Cet investissement a été pensé en deux phases : le transbordement par barges pour une capacité annuelle de trois millions de tonnes et le chargement et déchargement automatisés avec roue-pelle, pour une capacité annuelle maximale de 10 millions de tonnes, un quai à barges de 200m de long, deux grues pour décharger d’une capacité de 500 t par heure, une aire de stockage d’une capacité de 260 000 t de minerais en même temps.

Toujours au titre des infrastructures, l’on fait état de 90 wagons d'une capacité de 80 tonnes chacun, et 1,5 km de rails permettant un acheminement rapide des marchandises pour un coût de passage portuaire amoindri.
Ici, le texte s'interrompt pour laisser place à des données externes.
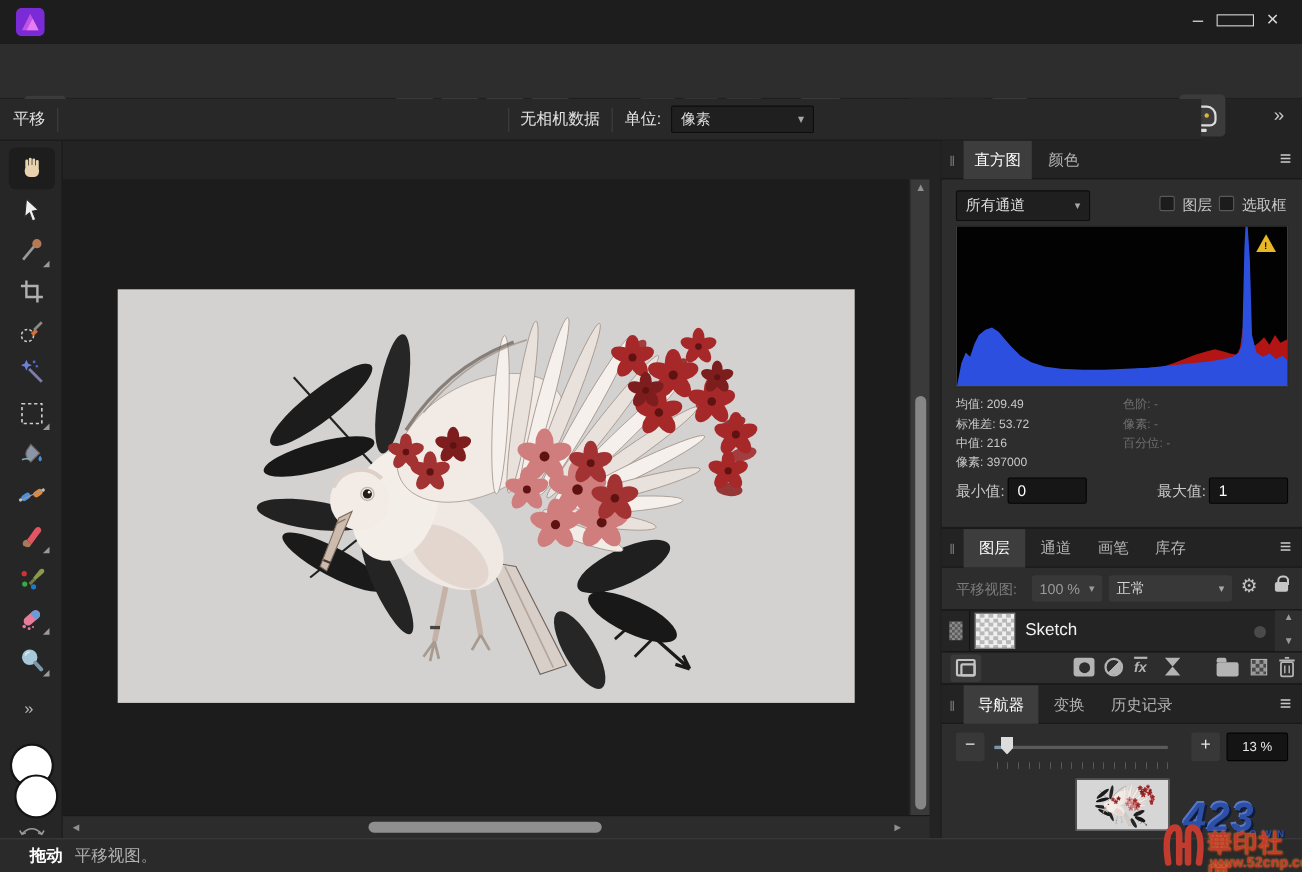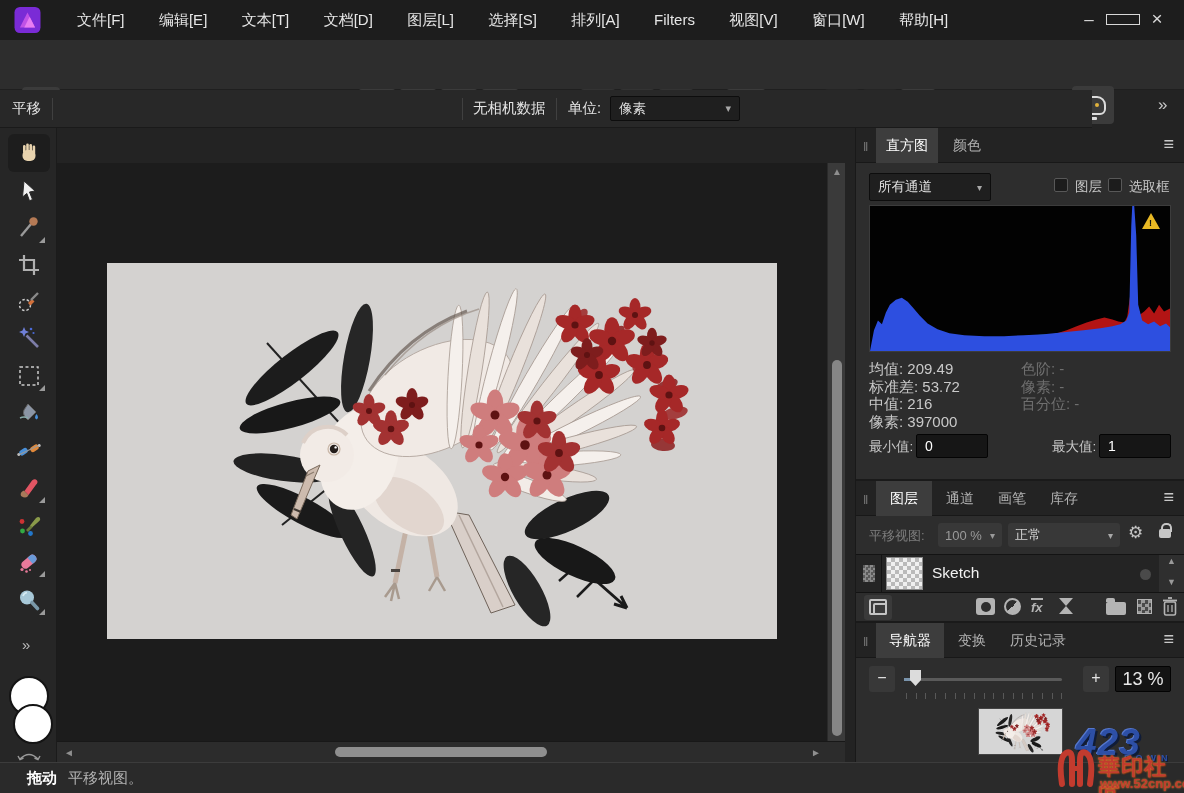"文件[F] 编辑[E] 文本[T] 文档[D] 图层[L]" div.abs { html: <div> <span>文件[F]</span> <span>编辑[E]</span> <span>文本[T]</span> <span>文档[D]</span> <span>图层[L]</span> <span>选择[S]</span> <span>排列[A]</span> <span>Filters</span> <span>视图[V]</span> <span>窗口[W]</span> <span>帮助[H]</span> </div> -> none }
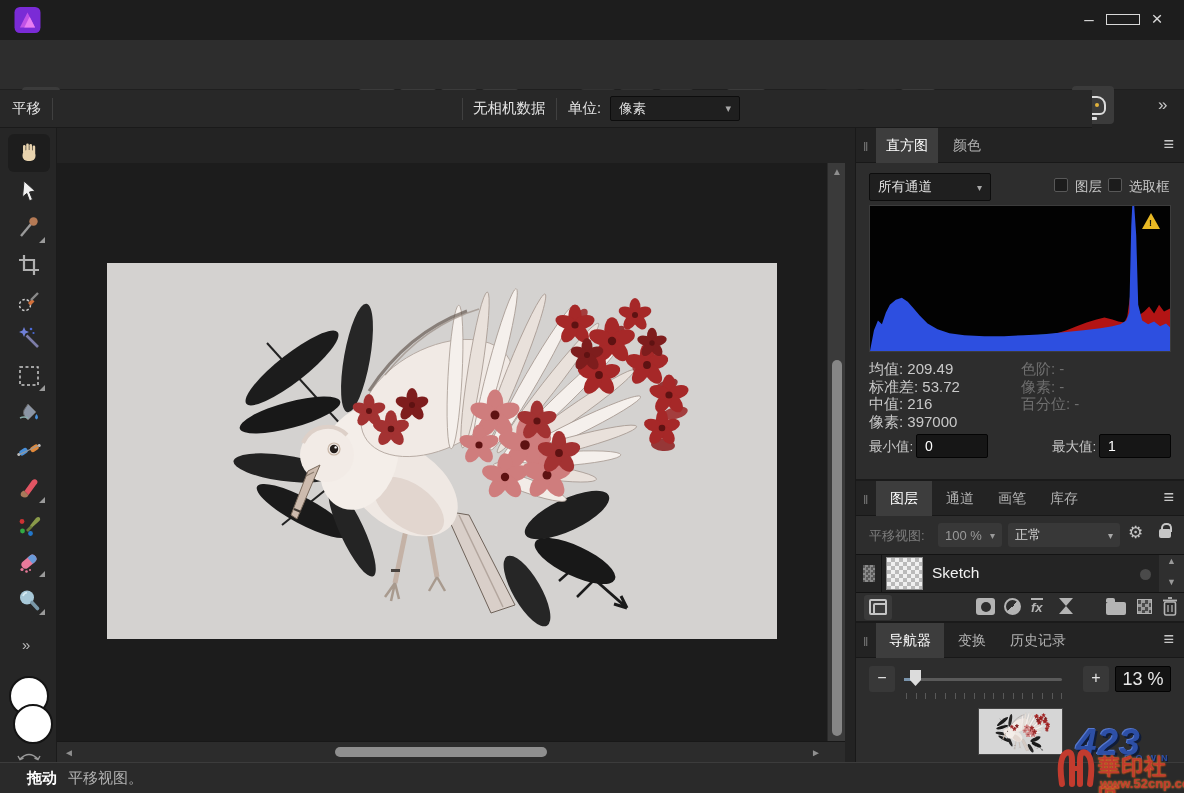"均值: 209.49" .statline { font-size: 15px -> 11px }
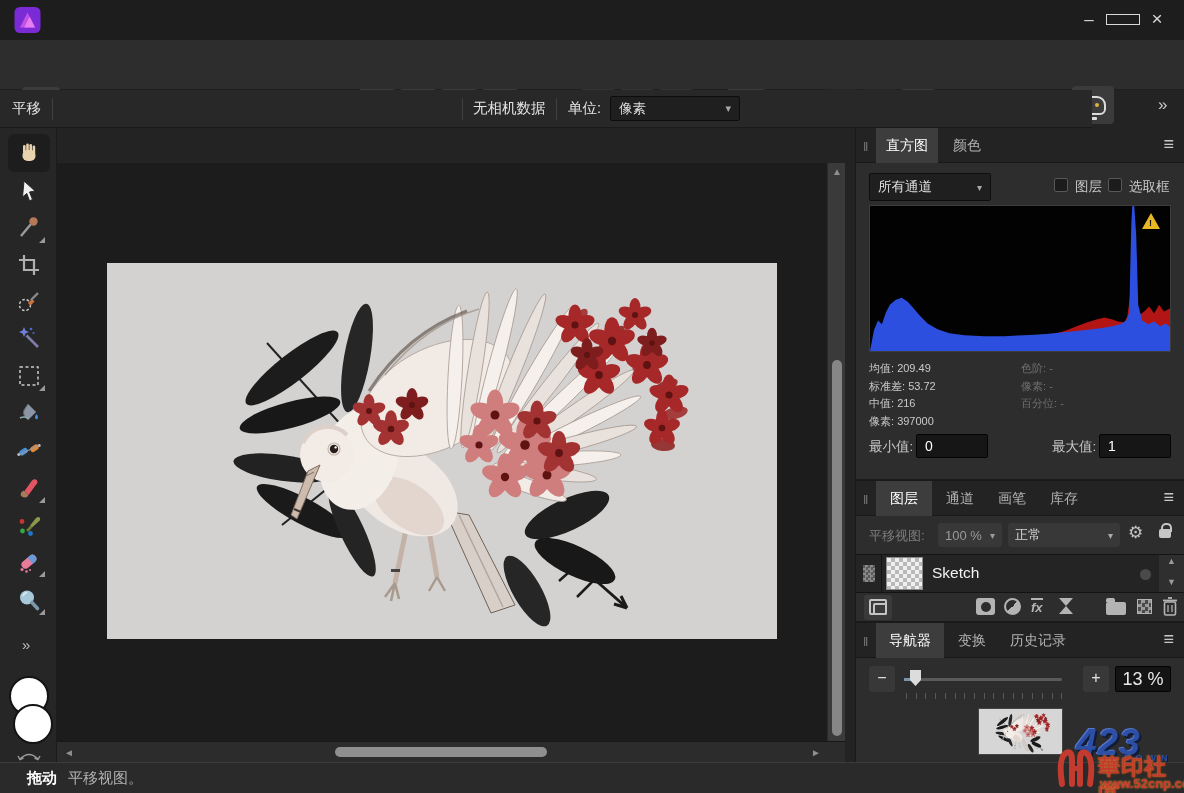"13 %" div.abs { font-size: 18px -> 12px }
Ce nouveau terminal va ainsi faciliter le transport du manganèse, coke, clinker, autres minerais et agrégats depuis l’intérieur du pays vers l’étranger.

Dans la seconde phase, l’on prévoit des chargements et des déchargements automatisés par ‘’stacker-reclaimer’’ pouvant aller jusqu’à 10 millions de tonnes. Pour le transport d’agrégats, il est prévu huit barges et 10 remorqueurs.

Pour la convergence et la concentration des services, la nouvelle infrastructure va par ailleurs disposer d’une zone industrielle équipée d’infrastructures modernes (station d’essence, sous-station électrique, entrepôts et magasins) ainsi que d’un terminal de pêche. Il est également prévu un port de commerce, sur 18ha, d’une capacité de 3 millions de tonnes par an avec des aires de stockage.

Le nouveau port minéralier entend être un outil au service de la diversification du secteur des transports, mais également relever le majeur défi d’offrir les capacités logistiques d’envergure pour les investisseurs miniers qui viennent s’installer au Gabon et qui souhaitent exporter leur production.

Le projet permettra en outre d’accélérer la croissance, d’améliorer la compétitivité du pays et les échanges extérieurs, de réduire et mutualiser les coûts jusqu’alors trop onéreux, et générer près de 300 emplois directs et 1000 indirects.

Quant aux études d’impacts environnementaux et sociaux, elles ont été validées pour les aspects hydro-sédimentaires en août 2015, à travers les consultations publiques faites à la mairie d’Owendo.